I remember what a screenshot he was when he first turned up with the blades. He’s never told me where he got the cred for them and I’ve long since given up asking. He sure was bustin’, though, Street Ninja® nanoblades; top shelf. Probably the single most perfect thing I ever grokked up close. They look just like a pair of extra-techy running shoes. Touch a small heel stud, though, and a set of inline micro-discs snap down into place. That’s it consumer; you’re outta there.
The discs are a blended hybrid alloy; Kevlar and Nanolight® ridiculously thin and unbelievably strong. The sort of stuff they make the hardshell riot gear the cops wear out of. And the nano-bearings are almost totally frictionless. The result, well that’s somethin’ to see. The blader just seems to glide on the soles of their shoes, looks really freaky. And the speed!

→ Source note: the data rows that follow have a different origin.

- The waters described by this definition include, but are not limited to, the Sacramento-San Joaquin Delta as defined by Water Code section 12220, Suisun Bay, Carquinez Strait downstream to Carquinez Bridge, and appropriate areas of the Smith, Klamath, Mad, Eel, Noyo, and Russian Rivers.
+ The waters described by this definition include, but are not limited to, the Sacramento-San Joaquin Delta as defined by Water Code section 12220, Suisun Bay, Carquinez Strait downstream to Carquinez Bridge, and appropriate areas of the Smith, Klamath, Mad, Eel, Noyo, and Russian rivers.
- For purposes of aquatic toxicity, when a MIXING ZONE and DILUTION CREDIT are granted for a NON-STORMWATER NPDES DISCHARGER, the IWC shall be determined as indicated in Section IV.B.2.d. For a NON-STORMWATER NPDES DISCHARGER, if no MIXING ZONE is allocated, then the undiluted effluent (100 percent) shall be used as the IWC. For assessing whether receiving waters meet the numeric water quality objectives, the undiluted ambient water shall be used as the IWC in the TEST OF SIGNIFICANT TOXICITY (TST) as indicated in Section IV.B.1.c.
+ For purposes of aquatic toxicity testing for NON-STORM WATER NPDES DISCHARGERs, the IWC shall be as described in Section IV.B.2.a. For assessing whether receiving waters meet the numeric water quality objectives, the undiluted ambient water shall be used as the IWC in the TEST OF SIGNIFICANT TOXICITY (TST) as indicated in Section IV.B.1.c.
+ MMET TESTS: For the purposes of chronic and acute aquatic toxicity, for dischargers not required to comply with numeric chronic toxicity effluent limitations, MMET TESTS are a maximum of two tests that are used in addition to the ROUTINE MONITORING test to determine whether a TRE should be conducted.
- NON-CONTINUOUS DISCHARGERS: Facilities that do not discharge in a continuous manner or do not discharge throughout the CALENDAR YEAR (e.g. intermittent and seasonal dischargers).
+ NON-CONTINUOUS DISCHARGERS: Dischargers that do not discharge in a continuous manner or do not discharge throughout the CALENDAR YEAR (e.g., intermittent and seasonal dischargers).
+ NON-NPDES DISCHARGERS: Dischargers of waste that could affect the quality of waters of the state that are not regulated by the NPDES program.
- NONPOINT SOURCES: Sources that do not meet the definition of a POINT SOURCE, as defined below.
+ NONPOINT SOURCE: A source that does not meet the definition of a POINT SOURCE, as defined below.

I’ve had a bit of time on Si’s pair and I ain’t ever gettin’ over it. On a good surface, you can bend space.
Simon’s about to launch off on another rant when the godawful digipop ringtone of his paytalk® implant crashes his train of thought. He brings his glowing palm up and EyeDees. His whole face sags as he listens to a voice only he can hear. Then he mumbles a “kay” and closes his fist on the call with undisguised disgust. “Shit, fuck, shit!”
“What’s ya malfunction?”
“The assholes want me back in for another shift – right now. I gotta go. Shit! I just came off a double.”
“Man that’s cold. They really are jamming you hard. Hope it’s worth the butt-hurt.”

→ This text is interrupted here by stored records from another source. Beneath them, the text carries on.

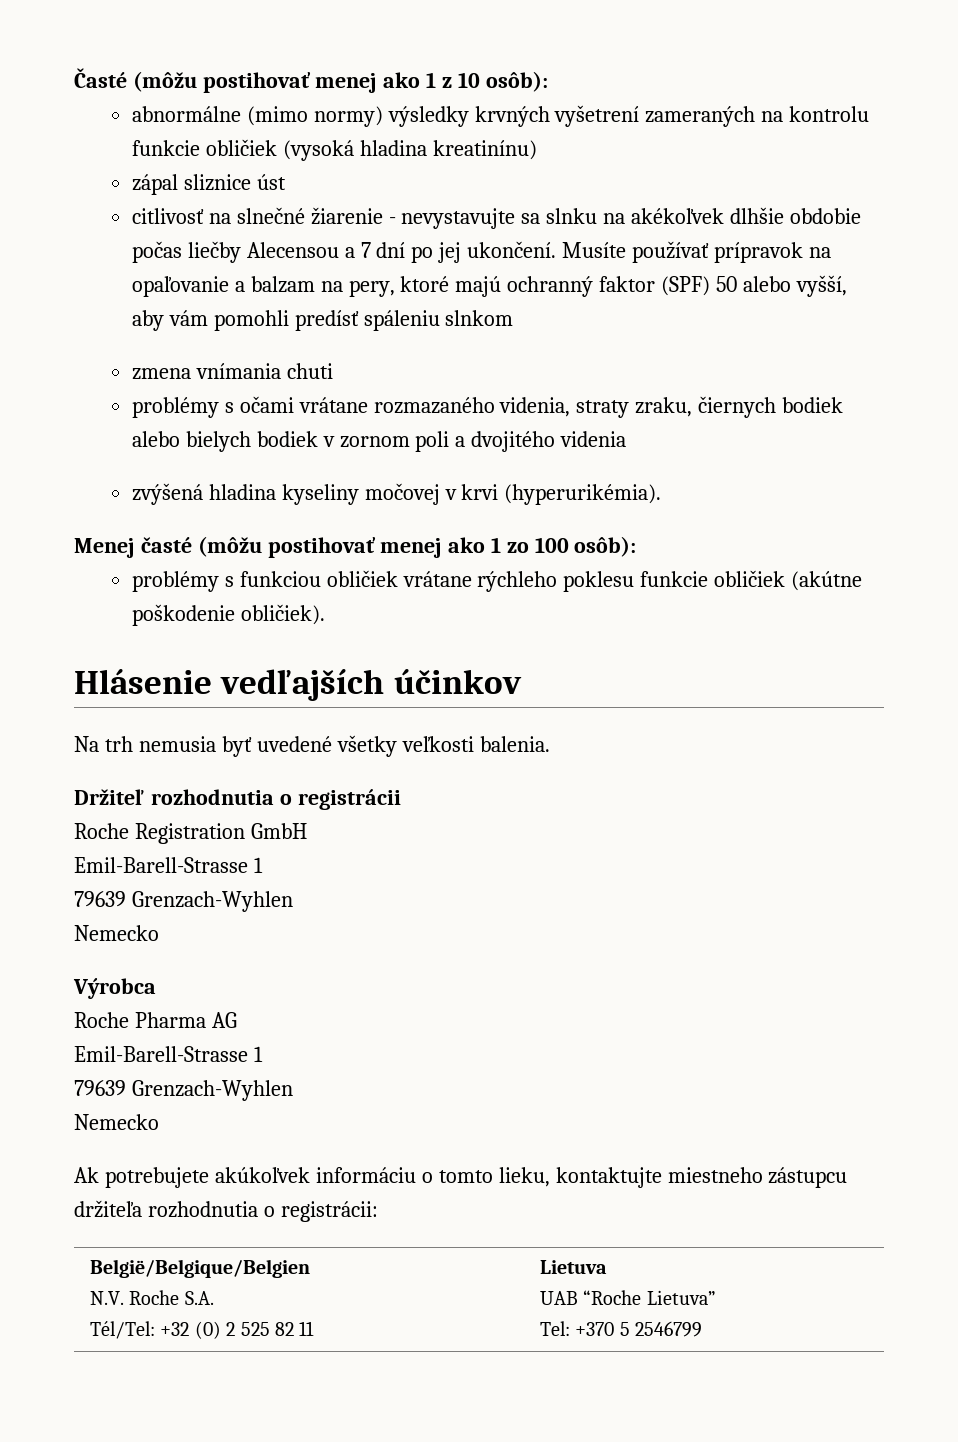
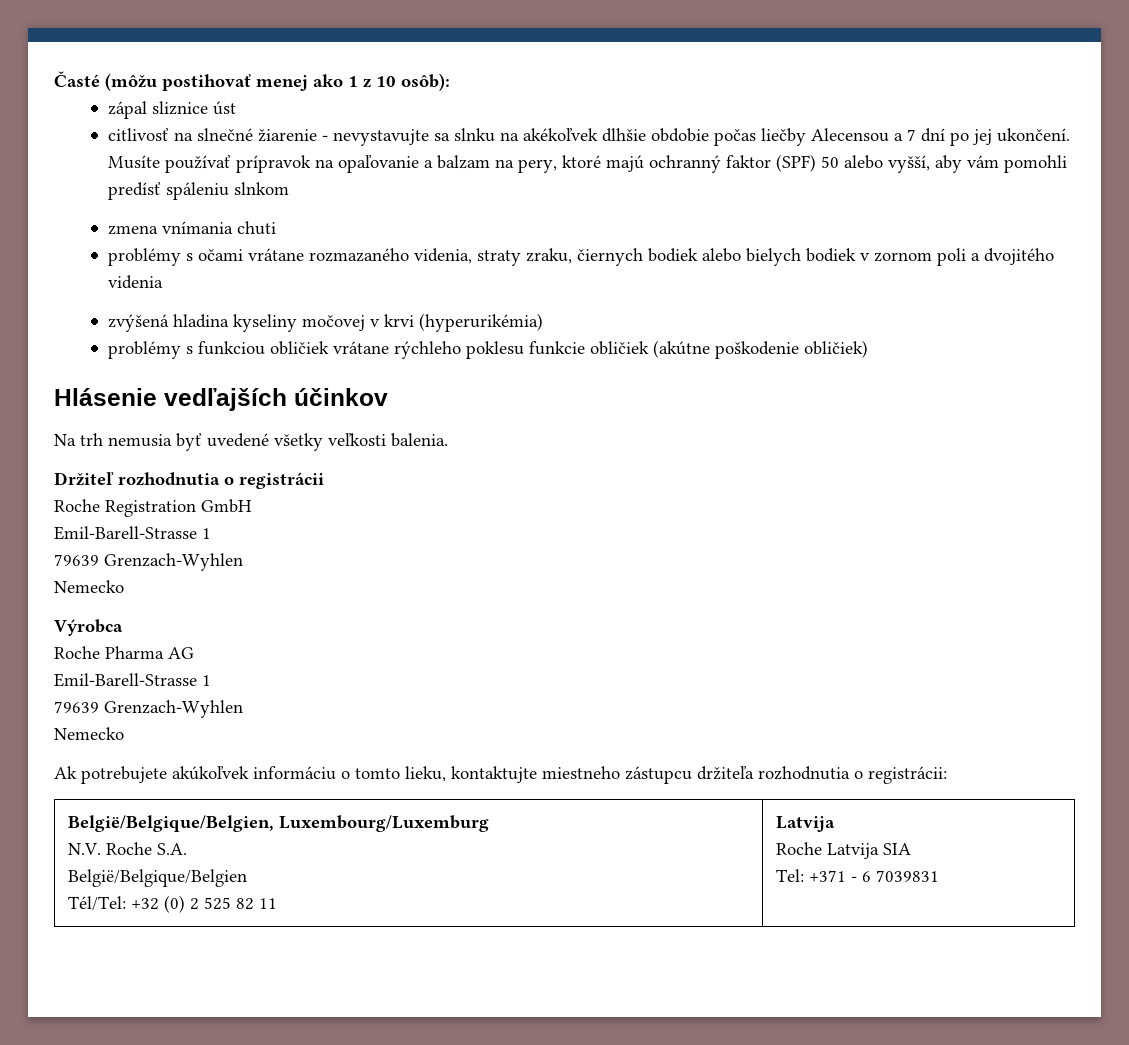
- abnormálne (mimo normy) výsledky krvných vyšetrení zameraných na kontrolu funkcie obličiek (vysoká hladina kreatinínu)
- zvýšená hladina kyseliny močovej v krvi (hyperurikémia).
- Menej časté (môžu postihovať menej ako 1 zo 100 osôb):
+ zvýšená hladina kyseliny močovej v krvi (hyperurikémia)
- problémy s funkciou obličiek vrátane rýchleho poklesu funkcie obličiek (akútne poškodenie obličiek).
+ problémy s funkciou obličiek vrátane rýchleho poklesu funkcie obličiek (akútne poškodenie obličiek)
+ België/Belgique/Belgien, Luxembourg/Luxemburg
+ N.V. Roche S.A.
  België/Belgique/Belgien
- N.V. Roche S.A.
- Tél/Tel: +32 (0) 2 525 82 11 | Lietuva
- UAB “Roche Lietuva”
- Tel: +370 5 2546799
+ Tél/Tel: +32 (0) 2 525 82 11 | Latvija
+ Roche Latvija SIA
+ Tel: +371 - 6 7039831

“Oh don’t you worry, It’s worth it. I’ve seen some amazing shit in Uptown since I’ve been running their stupid crap around. There’s life like you can’t imagine going down on the upside, and I’m gonna get me some of that sweet, sweet stuff. This little block monkey’s gettin’ out.” He all but sings the last part, standing up and slinging his bag over his shoulder. “Anyway, I’ve really gotta go man. Keep it encrypted Kevy boy. I’ll see you round ‘n’ round.”
He meshes with the crowd before I can even remind him how much I hate being called Kevy.